Python and Apache Cassandr for Beginners
Learn how to connect Python to Cassandra and insert data with the Datastax ODBC driver, and use the Astra web console to query data.
Python is one of the most widely used programming languages with a huge and supportive community, while Cassandra is one of the most popular NoSQL databases traditionally used for web applications storage or also data centric applications that are dependent on quick retrieval of data. Together, they are found in many applications across various industries as well as in academia.

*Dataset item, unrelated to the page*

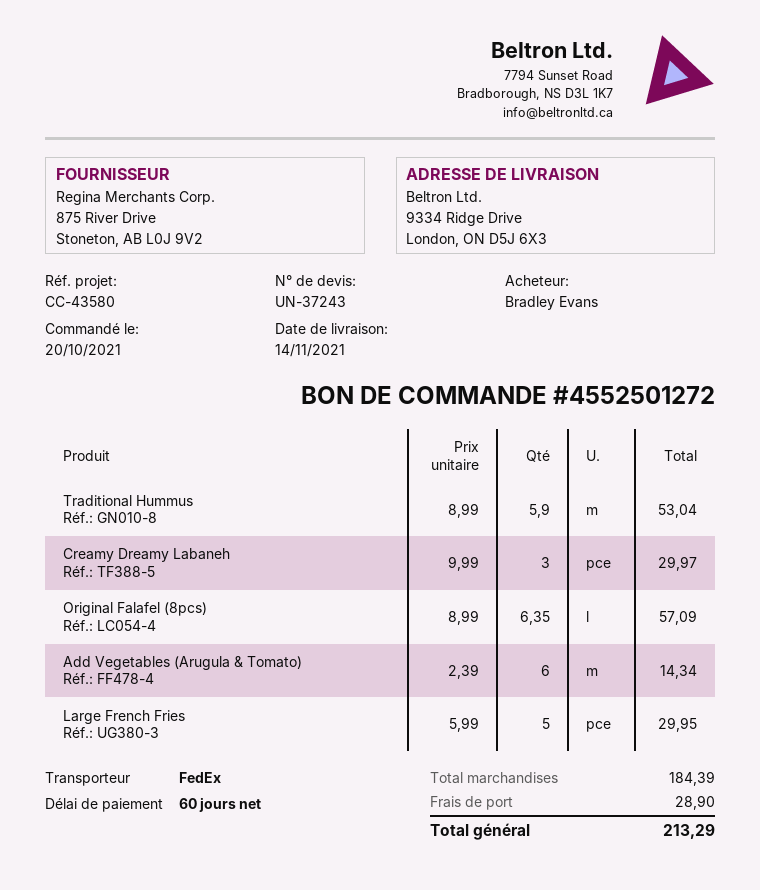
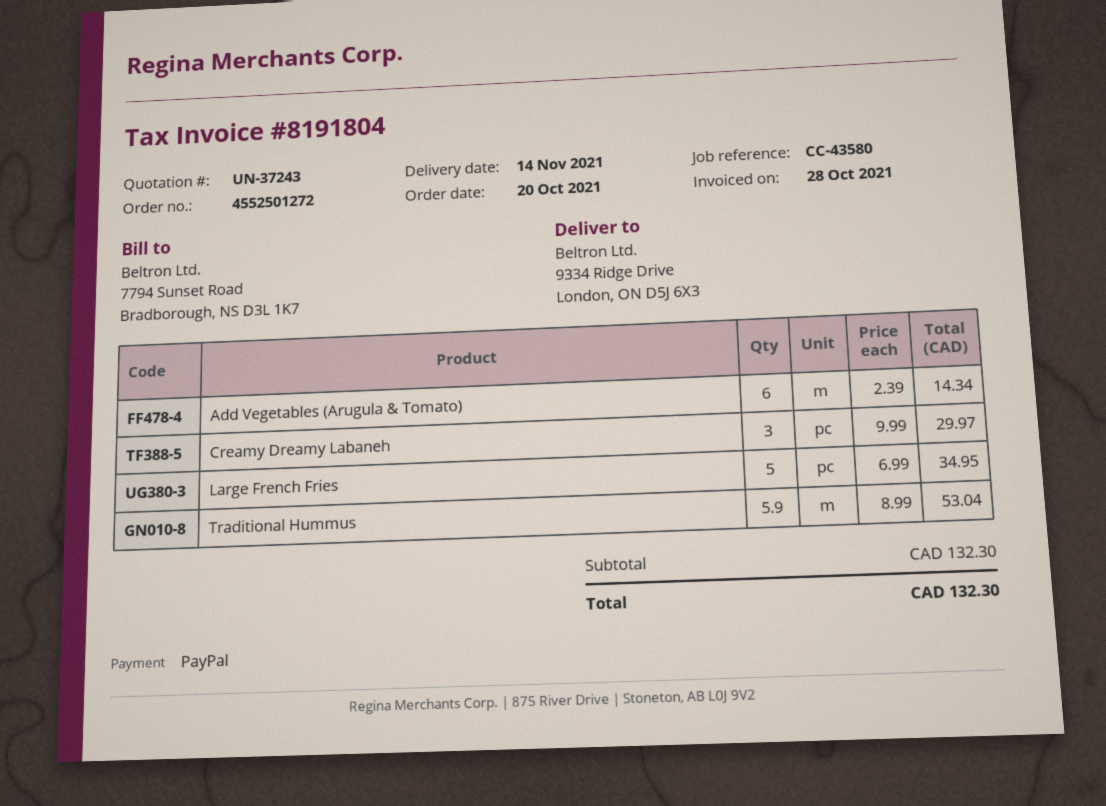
Original Falafel (8pcs): 6.35 x 8.99 = 57.09 -> none
Large French Fries: 5 x 5.99 = 29.95 -> 5 x 6.99 = 34.95
subtotal: 184.39 -> 132.30
shipping: 28.90 -> none
total: 213.29 -> 132.30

This Cassandra Python tutorial is intended for beginners in Python and Cassandra. The code samples you can see throughout the article are publicly available in this Github repository. We will guide you through setting up Python as well as DataStax Astra, a managed Cassandra-as-a-Service application hosted on any cloud for free. We will show you how to connect Python to Cassandra and insert data with the Datastax ODBC driver as well as use the Astra web console to query data stored in Cassandra with the CQL console. The upcoming Python SDK for Astra will enable API access for REST, GraphQL and a schemaless JSON document API for a given Astra database instance, which will be reviewed in an upcoming article.

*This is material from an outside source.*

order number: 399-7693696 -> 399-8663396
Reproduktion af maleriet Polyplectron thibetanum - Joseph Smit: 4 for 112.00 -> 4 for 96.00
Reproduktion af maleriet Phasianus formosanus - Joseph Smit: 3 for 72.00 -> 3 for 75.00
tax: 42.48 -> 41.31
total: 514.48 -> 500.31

Getting Started with Python
Python has gained plenty of popularity over the past decade and with good reasons. Simply put it is a programming language that is very readable, easy and free to use. It is also easy to get started with, but at the same time it can be used for a variety of different applications and different areas. Multiple Python libraries exist that allow solving problems like string manipulation, implementing machine learning algorithms, object-oriented programming and for data engineering purposes which we will be focusing more on in this tutorial.
Installing Python
There are two major versions of Python available, Python 2 and Python 3. The former is no longer receiving updates nor supported, while the latter is the latest version and the one we will be using. Installing Python can be easily achieved irrespective of the OS that you are using.
The best way to install Python on your computer is through the official Python page. Based on the OS you are using, pick the appropriate installer from the official page.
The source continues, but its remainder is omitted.